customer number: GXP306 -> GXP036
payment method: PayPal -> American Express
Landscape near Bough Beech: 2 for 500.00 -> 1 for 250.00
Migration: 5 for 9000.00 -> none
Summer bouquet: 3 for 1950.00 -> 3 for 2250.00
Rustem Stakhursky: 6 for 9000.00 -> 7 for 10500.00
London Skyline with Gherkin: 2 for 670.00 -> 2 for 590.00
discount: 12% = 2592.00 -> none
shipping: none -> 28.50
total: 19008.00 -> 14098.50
·····
#### Exercise
Respond with one number, the count of lines in the data that hold the string "none".

#### Answer space
3